← Back to context

Comment by antt

6 years ago

Typical meatbag voice. The future belongs to formant synthesis, I can easily get to 1000wmp without any loss of coherency and the sound is fundamentally inhuman.

https://ufile.io/9905a

I didn't quite catch that...

  • It's intentionally made to be hard to listen to. OP spliced multiple copies together with a slight offset, varied the rate while recording, and intentionally selected a passage which repeats very similar words in proximity, which further increases the difficulty.
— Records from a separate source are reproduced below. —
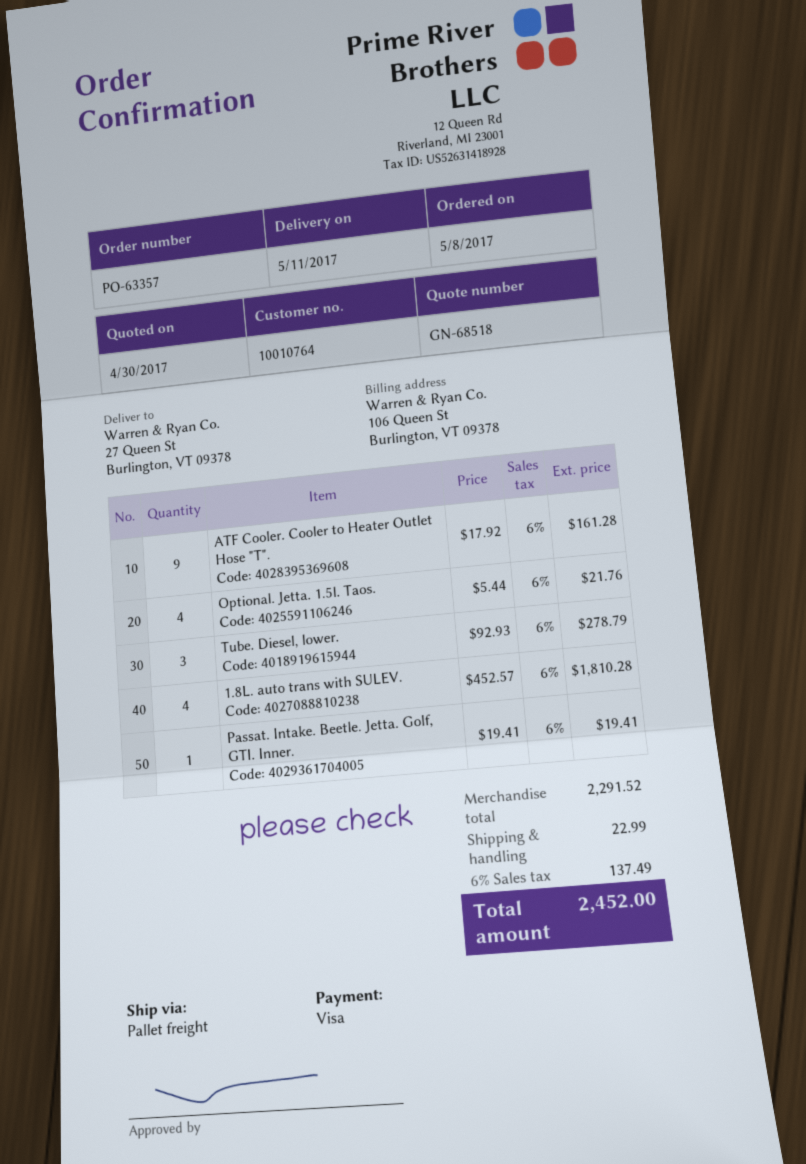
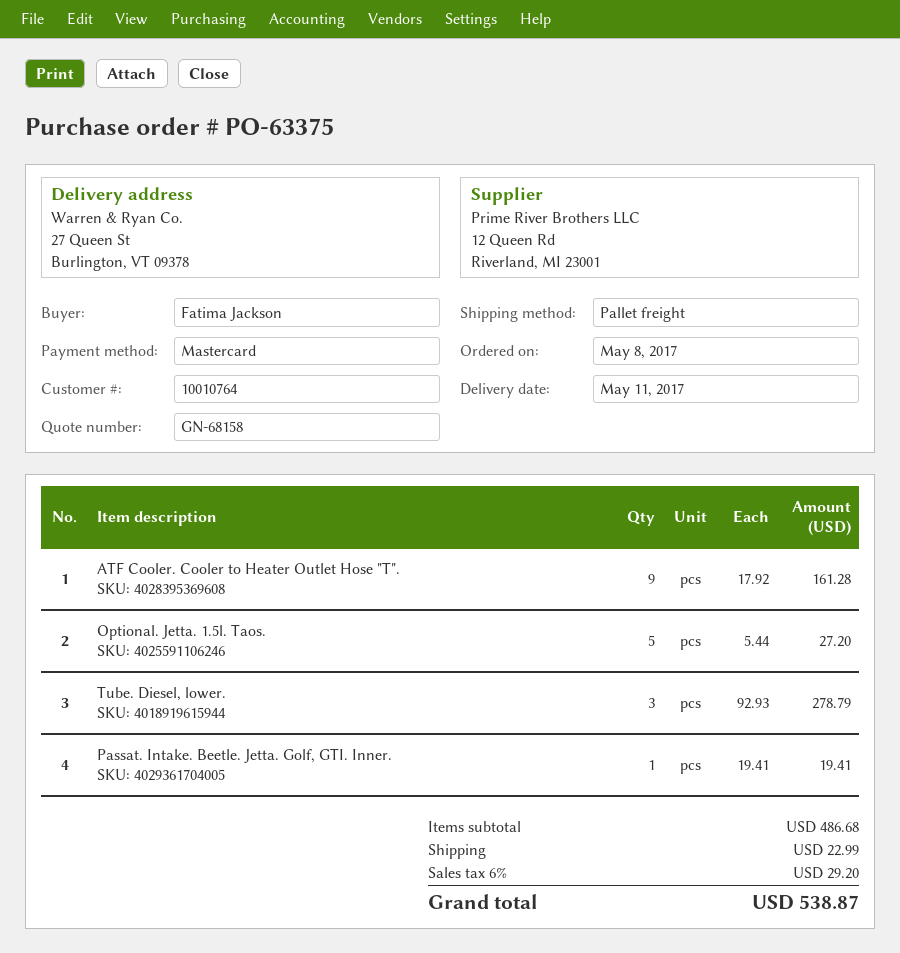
quote number: GN-68518 -> GN-68158
order number: PO-63357 -> PO-63375
payment method: Visa -> Mastercard
Optional. Jetta. 1.5l. Taos.: 4 x 5.44 = 21.76 -> 5 x 5.44 = 27.20
1.8L. auto trans with SULEV.: 4 x 452.57 = 1810.28 -> none
subtotal: 2291.52 -> 486.68
tax: 6% = 137.49 -> 6% = 29.20
total: 2452.00 -> 538.87

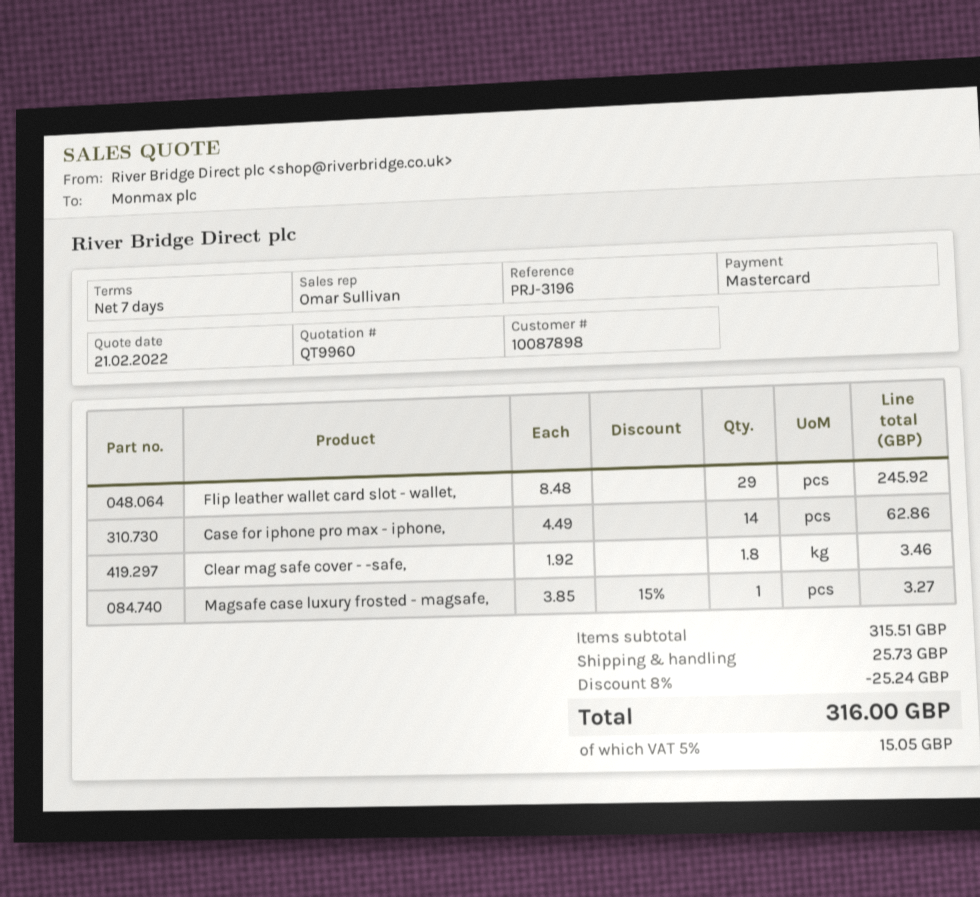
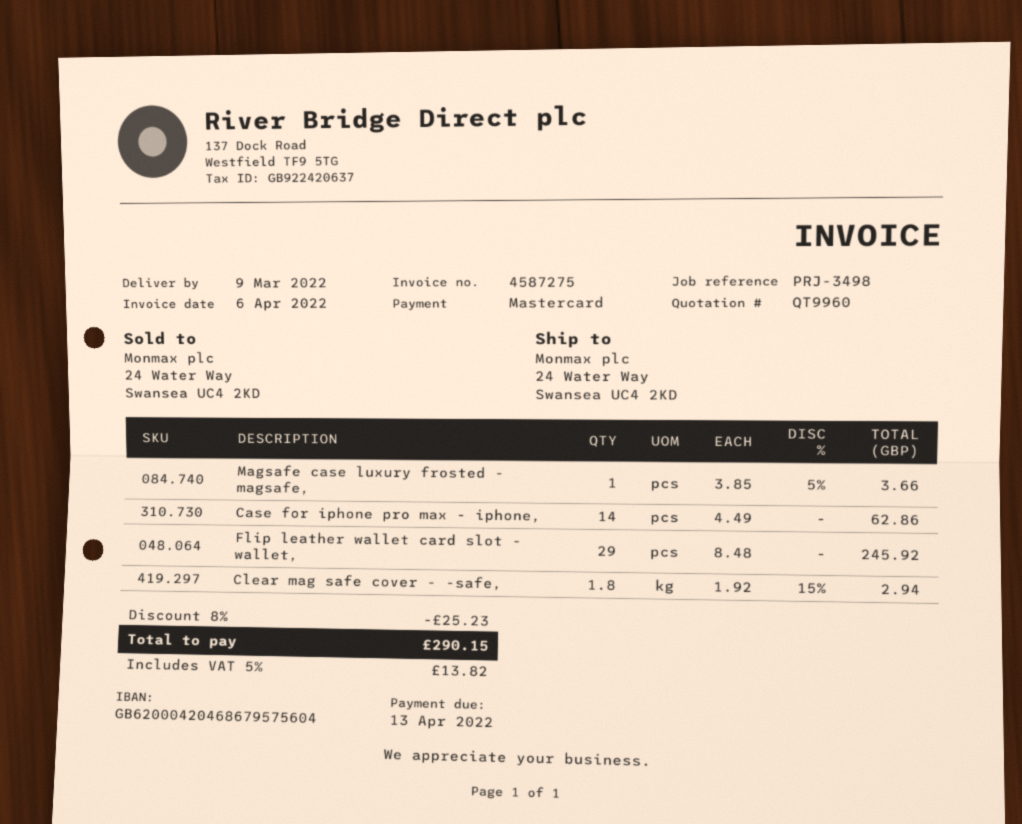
reference: PRJ-3196 -> PRJ-3498
Clear mag safe cover - -safe,: 1.8 x 1.92 = 3.46 -> 1.8 x 1.92 - 15% = 2.94
Magsafe case luxury frosted - magsafe,: 1 x 3.85 - 15% = 3.27 -> 1 x 3.85 - 5% = 3.66
discount: 8% = 25.24 -> 8% = 25.23
shipping: 25.73 -> none
tax: 5% = 15.05 -> 5% = 13.82
total: 316.00 -> 290.15

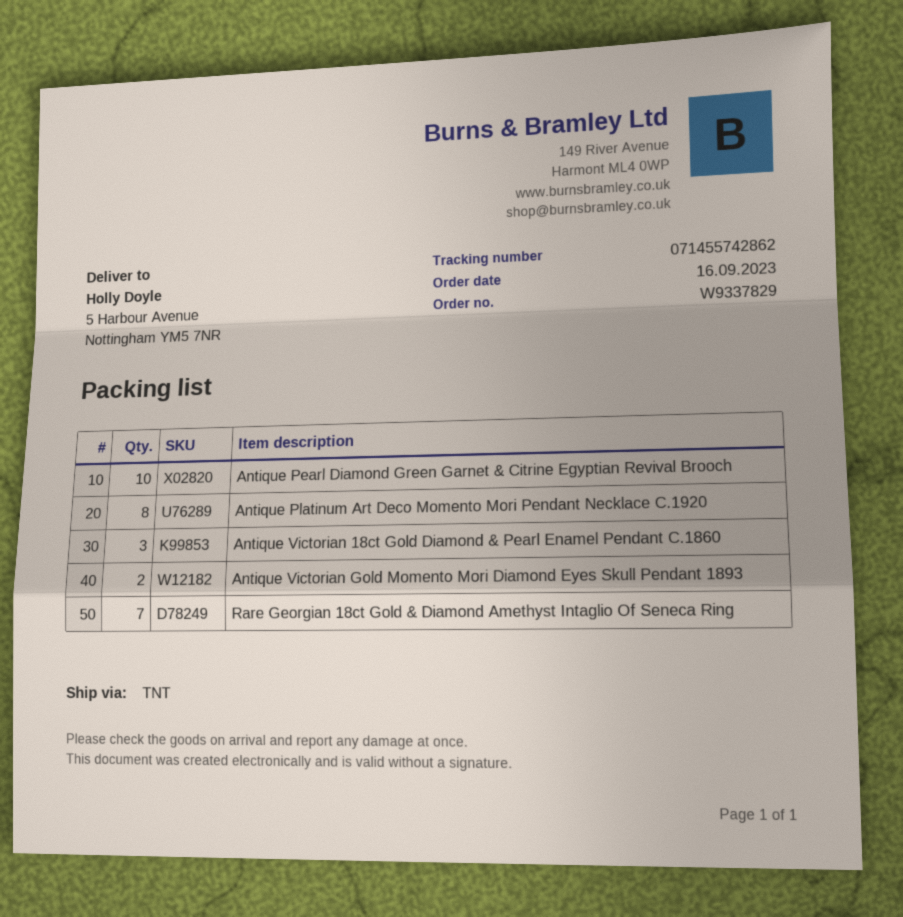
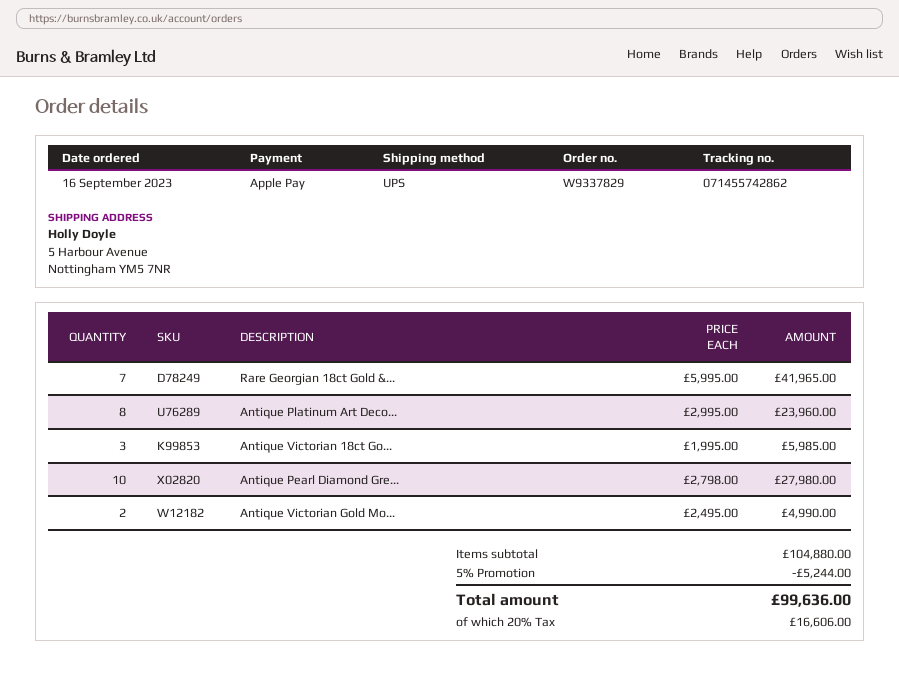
shipping method: TNT -> UPS

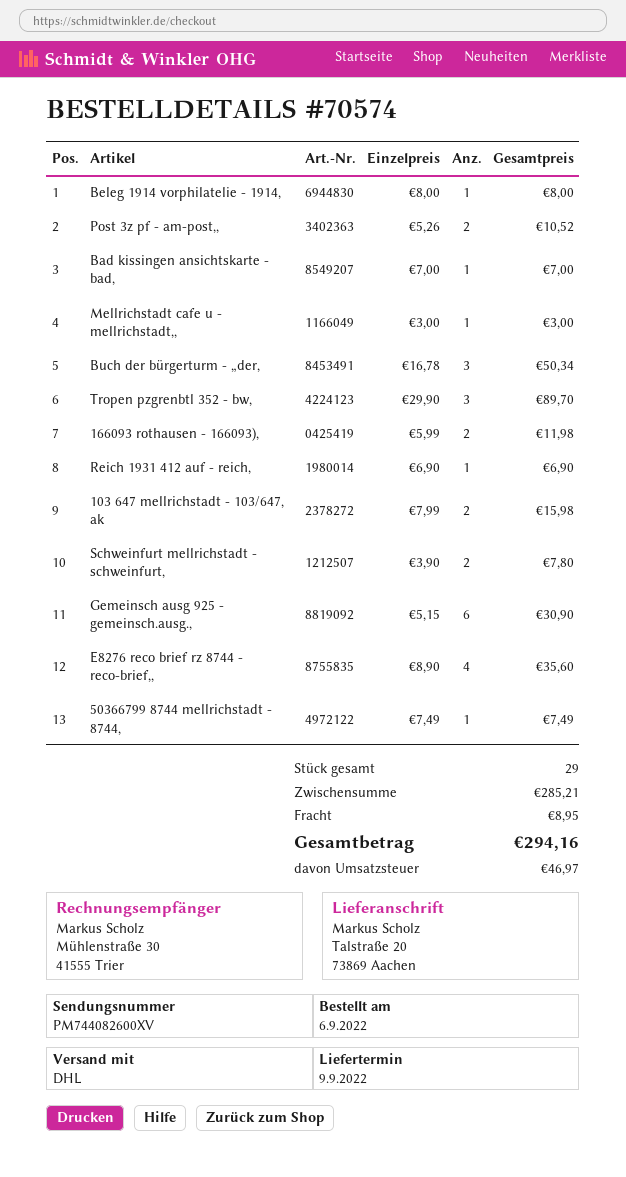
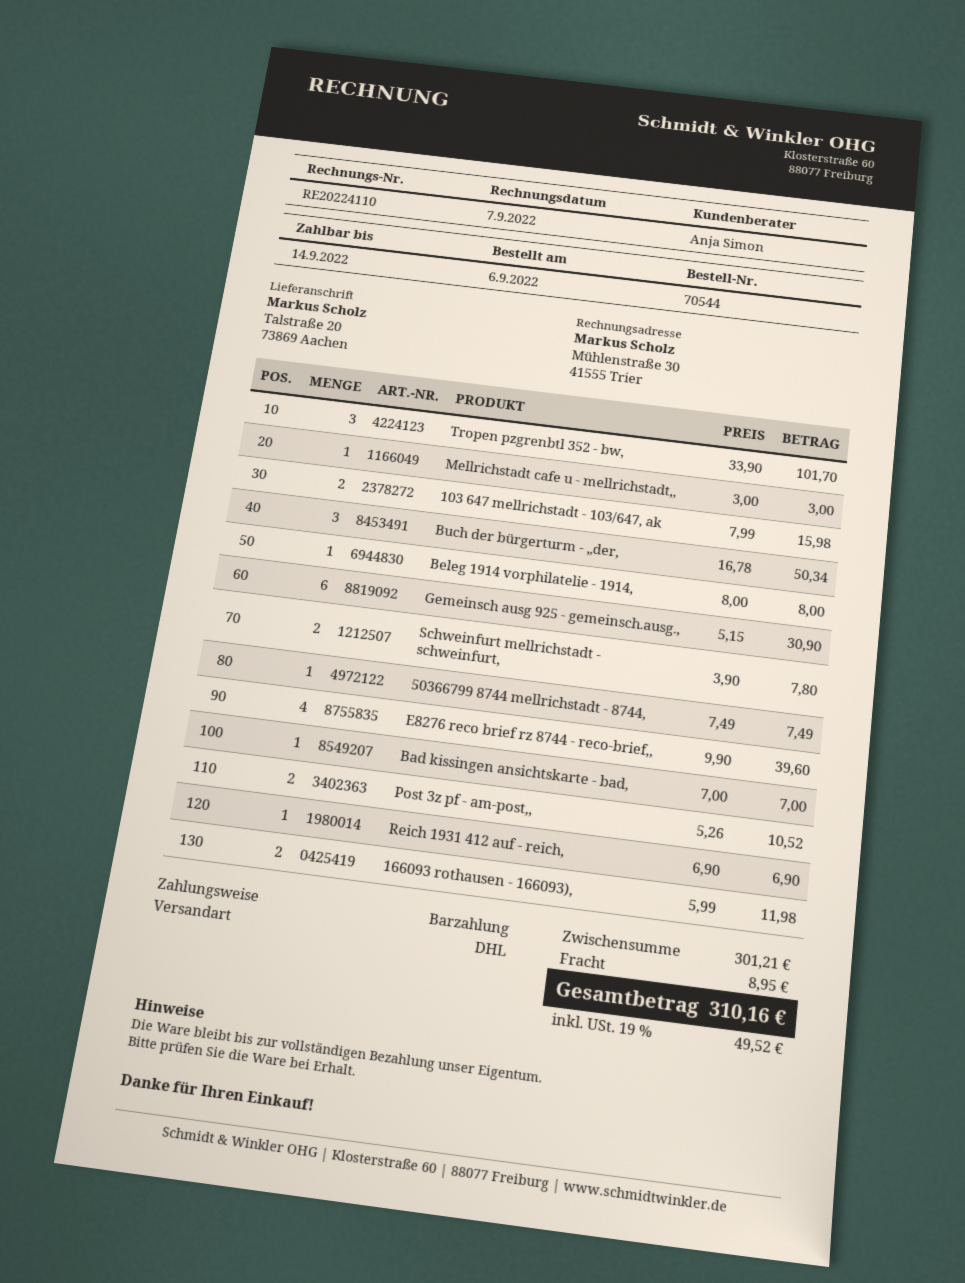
order number: 70574 -> 70544
Tropen pzgrenbtl 352 - bw,: 3 x 29.90 = 89.70 -> 3 x 33.90 = 101.70
E8276 reco brief rz 8744 - reco-brief,,: 4 x 8.90 = 35.60 -> 4 x 9.90 = 39.60
subtotal: 285.21 -> 301.21
tax: 46.97 -> 49.52
total: 294.16 -> 310.16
    > Formant synthesis does not use human speech samples at runtime. Instead, the synthesized speech output is created using additive synthesis and an acoustic model (physical modelling synthesis. Parameters such as fundamental frequency, voicing, and noise levels are varied over time to create a waveform of artificial speech. This method is sometimes called rules-based synthesis; however, many concatenative systems also have rules-based components.

    • I thought that the argument being made is:

      By doing formant synthesis, we can make speech sounds maximally contrastive. Part of what makes natural speech sound as it does is because the physical and linguistic process that generates it causes assimilation. The period of time during which a phoneme sounds also contains information about neighboring sounds.

      So I was expecting something easy to listen to.

Espeak's sibilance really does get painful at speeds like this. You could probably further increase your processing rate if you vary inflection a bit.

  • I've played around with the internals a bit, but I've not been able to substantially improve understandability past 1200 wpm no matter what I do.

    The settings for that text snippet were

    $ espeak -p 100 -s 1000 -v male7

    That's really the optimum for me for speeds over 650 pwm.